The complaint charges that the defendants violated the FTC Act by making deceptive claims that vitamin D and zinc, including their Wellness Warrior products, can treat or prevent COVID-19. In addition, the defendants allegedly violated the COVID-19 Consumer Protection Act through deceptive representations that vitamin D and zinc “are effective for the treatment, cure, prevention, or mitigation of COVID-19.” The complaint also challenges the defendants’ claims that vitamin D and zinc provide equal or better protection against COVID-19 than currently available vaccines.

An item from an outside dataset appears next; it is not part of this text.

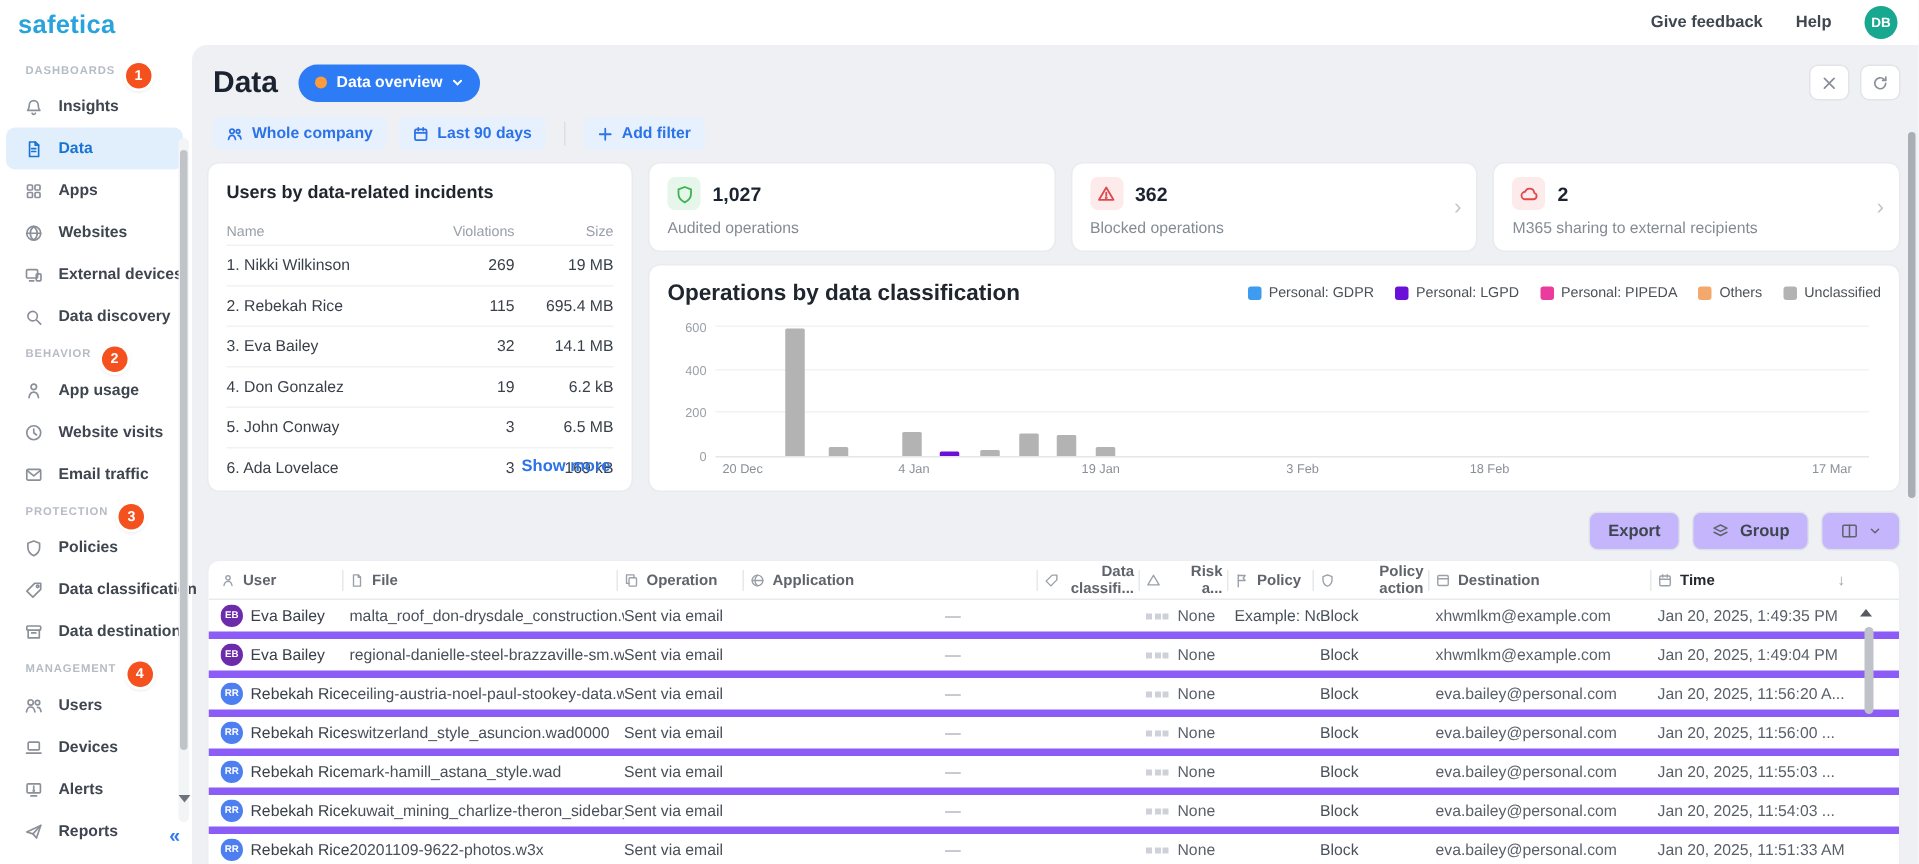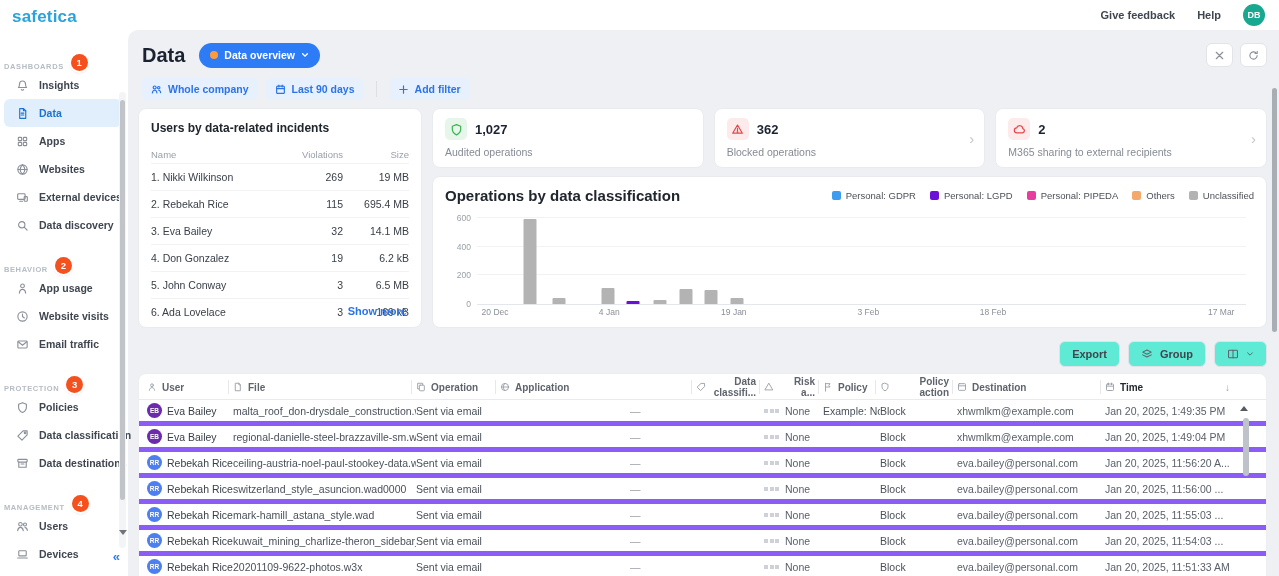"DASHBOARDS" .sb-section { align-items: flex-end -> flex-start; margin-top: 20px -> 6px; padding-left: 4px -> 17px }
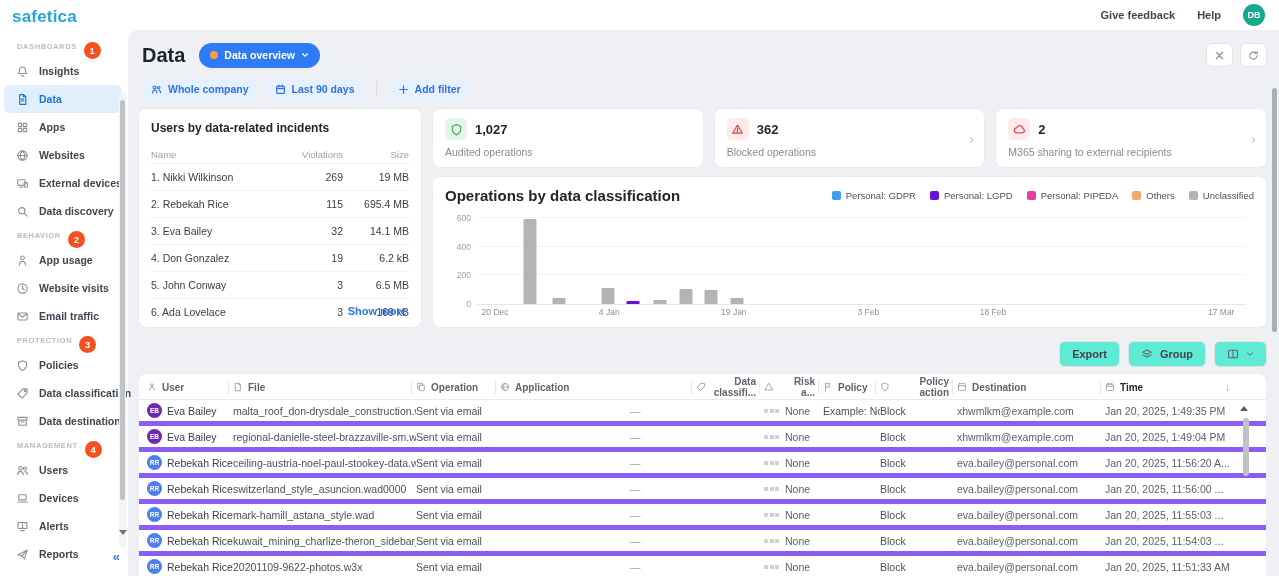"Export" .tool-btn { background: #5eead4 -> #c4b5fd }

According to the lawsuit, the defendants violated both the FTC Act and the COVID-19 Consumer Protection Act by making false scientific proof claims for vitamin D and zinc.

In addition to monetary penalties, the complaint seeks to prohibit the defendants from making health claims unless they’re true and supported by competent and reliable scientific evidence. The complaint also seeks a court-enforceable bar on the defendants’ falsely claiming to have scientific proof about the effects of vitamin D and zinc on COVID-19.

The filing of the complaint demonstrates the seriousness with which the FTC will respond to allegedly false or unsubstantiated COVID-19 claims. For companies that have received one of the 350+ warning letters the FTC staff has sent, it’s a reminder that we continue to monitor the marketplace closely.